┌─ ENTRIES PROVIDED

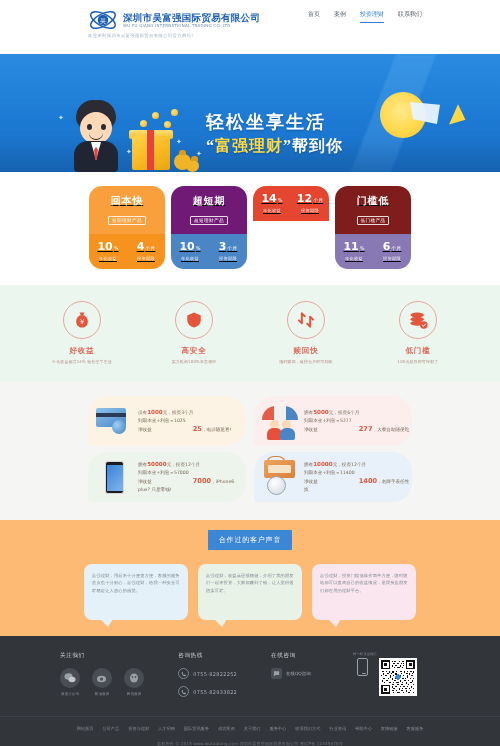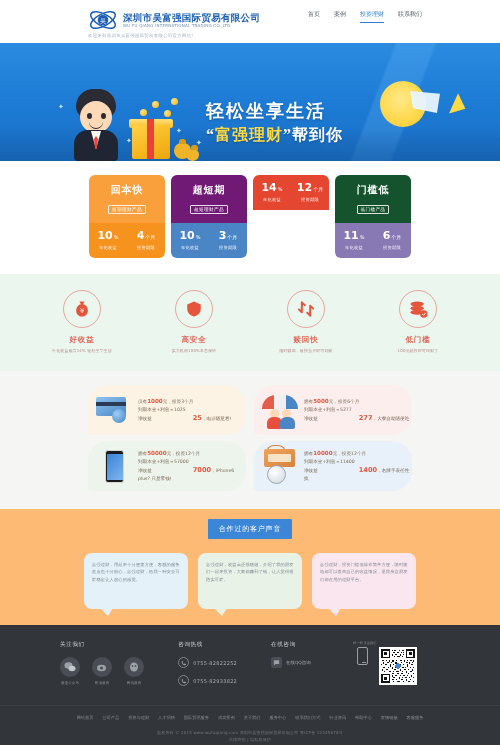--- a/index.html
+++ b/index.html
@@ -6,21 +6,21 @@
   html, body {
     width: 500px; height: 746px;
     font-family: "DejaVu Sans", "Liberation Sans", sans-serif;
     background: #ffffff;
     overflow: hidden;
   }
   .page { width: 500px; height: 746px; position: relative; }
 
   
   .header {
-    height: 43px; background: #ffffff;
+    height: 54px; background: #ffffff;
     display: flex; align-items: flex-start;
     position: relative;
   }
   .logo-wrap { display: flex; align-items: center; gap: 5px; margin-left: 88px; margin-top: 5px; }
   .logo-mark { width: 30px; height: 30px; position: relative; flex: none; }
   .logo-text-cn {
     font-size: 9.5px; color: #1c5fb5; font-weight: bold; letter-spacing: .3px;
     white-space: nowrap; line-height: 11px;
   }
   .logo-text-en {
@@ -135,37 +135,37 @@
     position: absolute; right: 34px; top: 52px; width: 0; height: 0;
     border-left: 13px solid #ffd942; border-top: 11px solid transparent; border-bottom: 11px solid transparent;
     transform: rotate(24deg);
   }
 
   
   .products {
     background: #ffffff; padding: 14px 0 16px 0;
     display: flex; justify-content: center; gap: 6px;
   }
-  .pcard { width: 76px; border-radius: 6px; overflow: hidden; }
+  .pcard { width: 76px; border-radius: 13px; overflow: hidden; text-decoration: underline; }
   .pcard-top { padding: 8px 0 8px 0; text-align: center; }
   .pcard-title { font-size: 10px; font-weight: bold; color: #fff; letter-spacing: .8px; line-height: 13px; }
   .pcard-sub {
     display: inline-block; margin-top: 4px; font-size: 4.6px; color: #fff;
     border: .6px solid rgba(255,255,255,.85); border-radius: 1px; padding: 1.4px 3px;
     letter-spacing: .4px; white-space: nowrap;
   }
   .pcard-bot { display: flex; padding: 7px 0 8px 0; }
   .pcard-stat { flex: 1; text-align: center; }
   .pcard-num { font-size: 11px; font-weight: bold; color: #fff; line-height: 12px; }
   .pcard-num .unit { font-size: 5px; font-weight: normal; margin-left: 1px; }
   .pcard-lbl { font-size: 4.2px; color: rgba(255,255,255,.9); margin-top: 2px; letter-spacing: .3px; white-space: nowrap; }
   .c-orange .pcard-top { background: #f9a03c; } .c-orange .pcard-bot { background: #f6921e; }
   .c-blue   .pcard-top { background: #701a75; } .c-blue   .pcard-bot { background: #4a86c6; }
   .c-red    .pcard-top { background: #ef5a46; } .c-red    .pcard-bot { background: #e4462f; }
-  .c-purple .pcard-top { background: #14532d; } .c-purple .pcard-bot { background: #8878b4; }
+  .c-purple .pcard-top { background: #7f1d1d; } .c-purple .pcard-bot { background: #8878b4; }
 
   
   .features {
     background: #eaf6ee; padding: 16px 0 18px 0;
     display: flex; justify-content: center; gap: 40px;
   }
   .feat { width: 72px; text-align: center; }
   .feat-circle {
     width: 38px; height: 38px; margin: 0 auto; border-radius: 50%;
     border: 1.1px solid #e8a79c; display: flex; align-items: center; justify-content: center;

└─

» **PROBLEM REQUIREMENTS**
From the first line of the entries above down to the line holding "30px; height: 30px;", quote each line exactly and nothing else, skipping pictures.

» **EXERCISE RESPONSE**
--- a/index.html
+++ b/index.html
@@ -6,21 +6,21 @@
   html, body {
     width: 500px; height: 746px;
     font-family: "DejaVu Sans", "Liberation Sans", sans-serif;
     background: #ffffff;
     overflow: hidden;
   }
   .page { width: 500px; height: 746px; position: relative; }
 
   
   .header {
-    height: 43px; background: #ffffff;
+    height: 54px; background: #ffffff;
     display: flex; align-items: flex-start;
     position: relative;
   }
   .logo-wrap { display: flex; align-items: center; gap: 5px; margin-left: 88px; margin-top: 5px; }
   .logo-mark { width: 30px; height: 30px; position: relative; flex: none; }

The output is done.